Directions for this task
Once you have read the records below, write them all out exactly as given.

Records for this exercise
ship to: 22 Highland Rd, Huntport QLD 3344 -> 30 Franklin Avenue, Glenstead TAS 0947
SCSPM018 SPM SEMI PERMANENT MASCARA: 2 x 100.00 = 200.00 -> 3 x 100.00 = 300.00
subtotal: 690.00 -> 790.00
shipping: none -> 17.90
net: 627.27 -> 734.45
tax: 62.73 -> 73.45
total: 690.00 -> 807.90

Answer
ship to: 22 Highland Rd, Huntport QLD 3344 -> 30 Franklin Avenue, Glenstead TAS 0947
SCSPM018 SPM SEMI PERMANENT MASCARA: 2 x 100.00 = 200.00 -> 3 x 100.00 = 300.00
subtotal: 690.00 -> 790.00
shipping: none -> 17.90
net: 627.27 -> 734.45
tax: 62.73 -> 73.45
total: 690.00 -> 807.90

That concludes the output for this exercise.